María Amalia, era mujer mayor, o como diría ella misma, «muchacho, yo ya he dejado muy atrás la cuarta edad y me encuentro en la primera reencarnación». Aún así, conservaba un más que aceptable estado de salud física y mental, que le permitía recorrer todos los días su trayecto favorito, desde la Plaza de los Chisperos hasta la Glorieta de Quevedo, pasando por la plaza de Olavide, y de vuelta a casa.
Recordaba cuando en sus años mozos era el delirio de los jóvenes, y se regalaba de piropos cuando se regodeaba ante ellos con un contoneo espectacular, moviendo su rizada melena morena, y guiñando el ojo a todos, según se los cruzaba al paso. Se convirtió en un fervor tal que el día que Amalia faltaba a su cita, todos se concentraban bajo su balcón a la espera de que se asomara.
El tiempo del fervor de los jóvenes de su época fue pasando, «caducando como los yugurines» como dice Amalia. Ella mantuvo el tipo, y siempre hubo un quién al que el elevar el fervor era cosa de coser y cantar. «Yo modistilla, me apaño los rotos, pero siempre con una buena hebra» y se reía de forma franca, con los brazos en jarras.

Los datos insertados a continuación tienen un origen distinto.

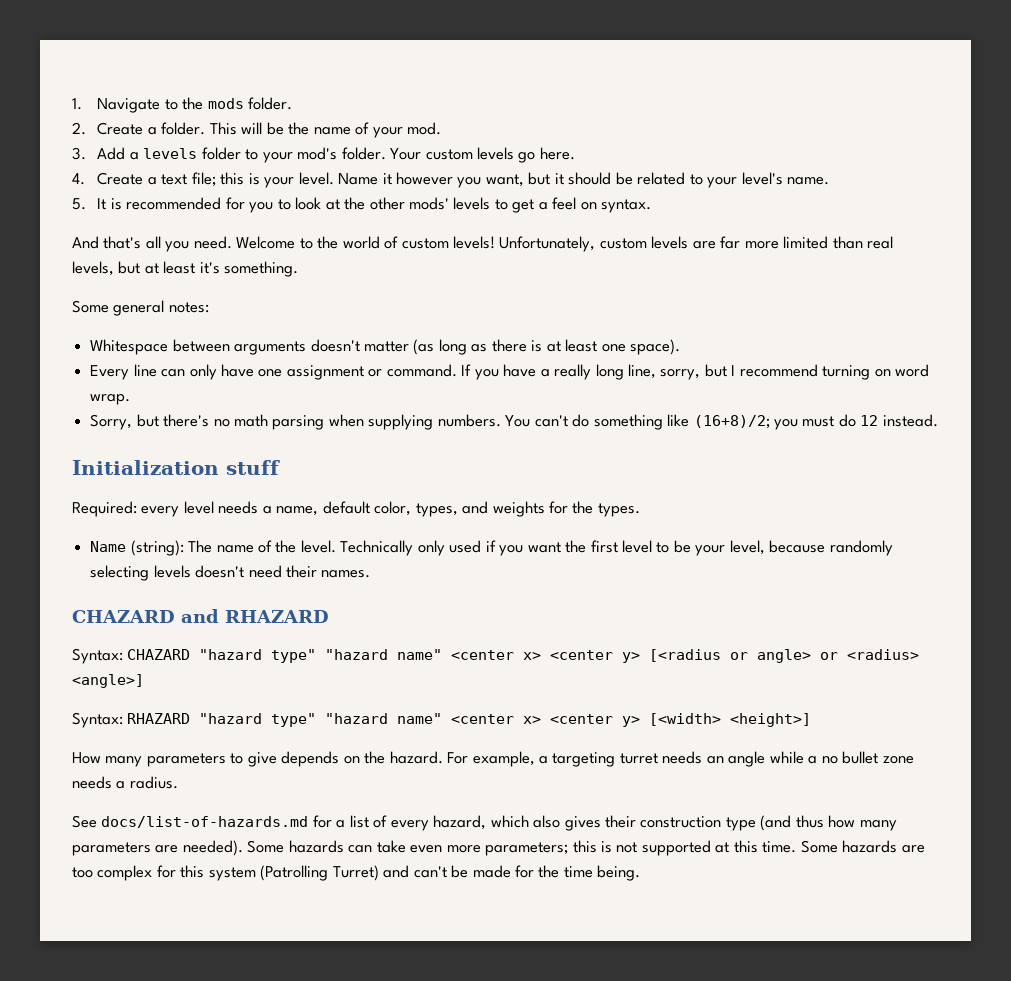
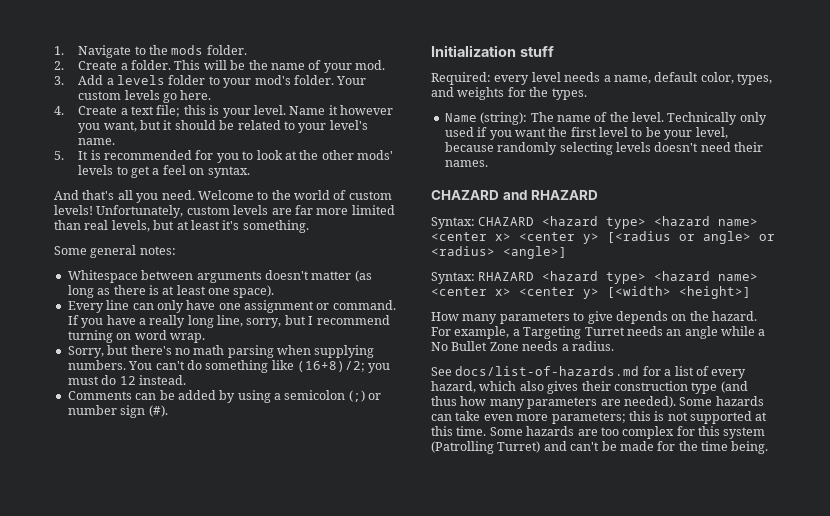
+ Comments can be added by using a semicolon (;) or number sign (#).
- Syntax: CHAZARD "hazard type" "hazard name" <center x> <center y> [<radius or angle> or <radius> <angle>]
+ Syntax: CHAZARD <hazard type> <hazard name> <center x> <center y> [<radius or angle> or <radius> <angle>]
- Syntax: RHAZARD "hazard type" "hazard name" <center x> <center y> [<width> <height>]
+ Syntax: RHAZARD <hazard type> <hazard name> <center x> <center y> [<width> <height>]
- For example, a targeting turret needs an angle while a no bullet zone needs a radius.
+ For example, a Targeting Turret needs an angle while a No Bullet Zone needs a radius.

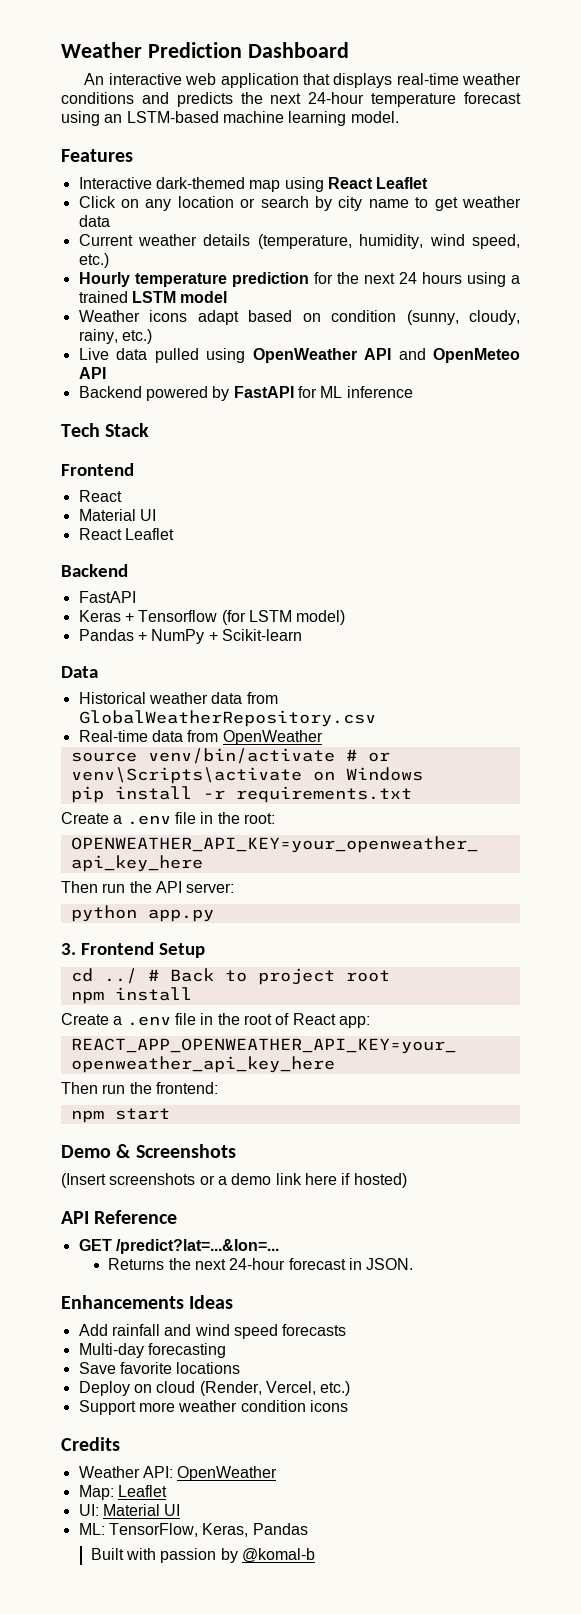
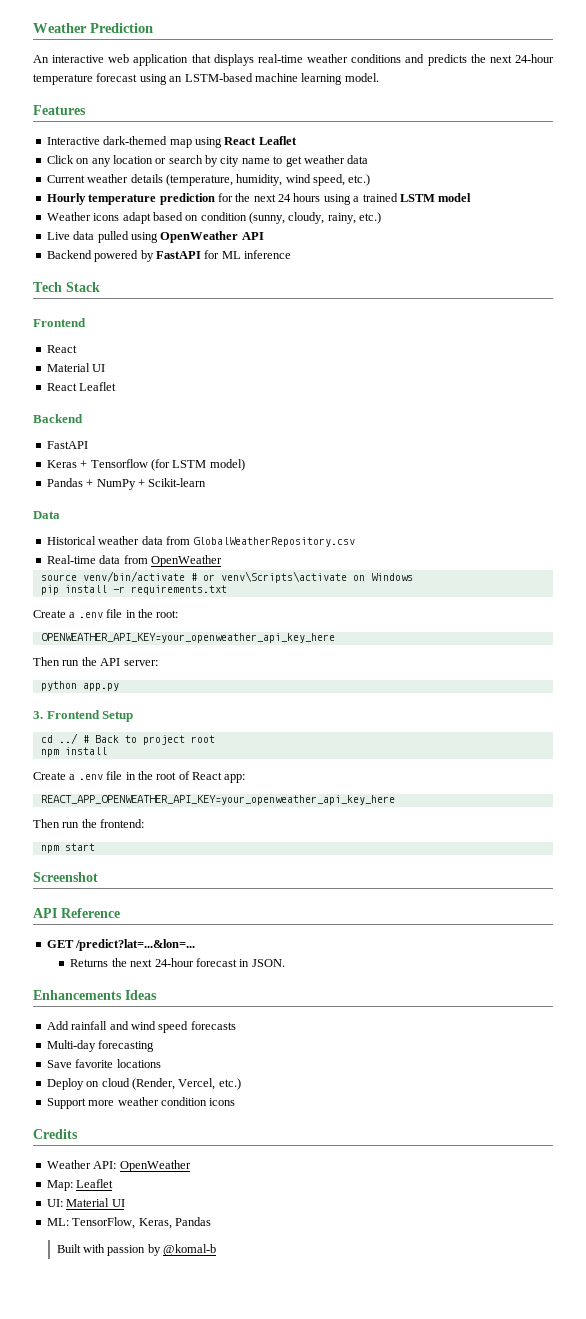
- Weather Prediction Dashboard
+ Weather Prediction
- Live data pulled using OpenWeather API and OpenMeteo API
+ Live data pulled using OpenWeather API
- Demo & Screenshots
- (Insert screenshots or a demo link here if hosted)
+ Screenshot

Ya no eran esos tiempos, ya nadie le soltaba piropos como antaño, sin embargo, en uno de sus paseos descubrió cierta mañana de primavera a un tal Jacinto, un tanto irreverente, mucho más joven que ella, y que, asomado en su balcón de la calle Trafalgar, a su paso le silbaba. Cuando por algún casual, ella se adelantaba en su paseo, espera sentada en los bancos de la plaza de Olavide, hasta que él se asoma al balcón, entonces, ella se levantaba y pasaba por debajo contoneándose a la espera del silbido, que por supuesto nunca faltaba. Aquello le traía muy gratos recuerdos, y le animaba para volver cada mañana. Qué más daba si ese lisonjeo procedía de un precioso guacamayo Jacinto, «ya nadie silba tan bonito como este galán que me tiene robado el corazón». Y volvía a casa con la sonrisa puesta, y la necesidad de volver a levantarse al día siguiente para regalarse de piropos.